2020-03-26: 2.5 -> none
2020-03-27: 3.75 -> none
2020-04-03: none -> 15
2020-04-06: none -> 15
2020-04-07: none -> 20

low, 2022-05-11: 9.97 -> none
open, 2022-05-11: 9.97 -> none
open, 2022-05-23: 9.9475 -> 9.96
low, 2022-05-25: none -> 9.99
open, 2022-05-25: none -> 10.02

> **Directions**
Find the word "open" in the data and show each line that holds it.

> **Reply to the task**
open, 2022-05-11: 9.97 -> none
open, 2022-05-23: 9.9475 -> 9.96
open, 2022-05-25: none -> 10.02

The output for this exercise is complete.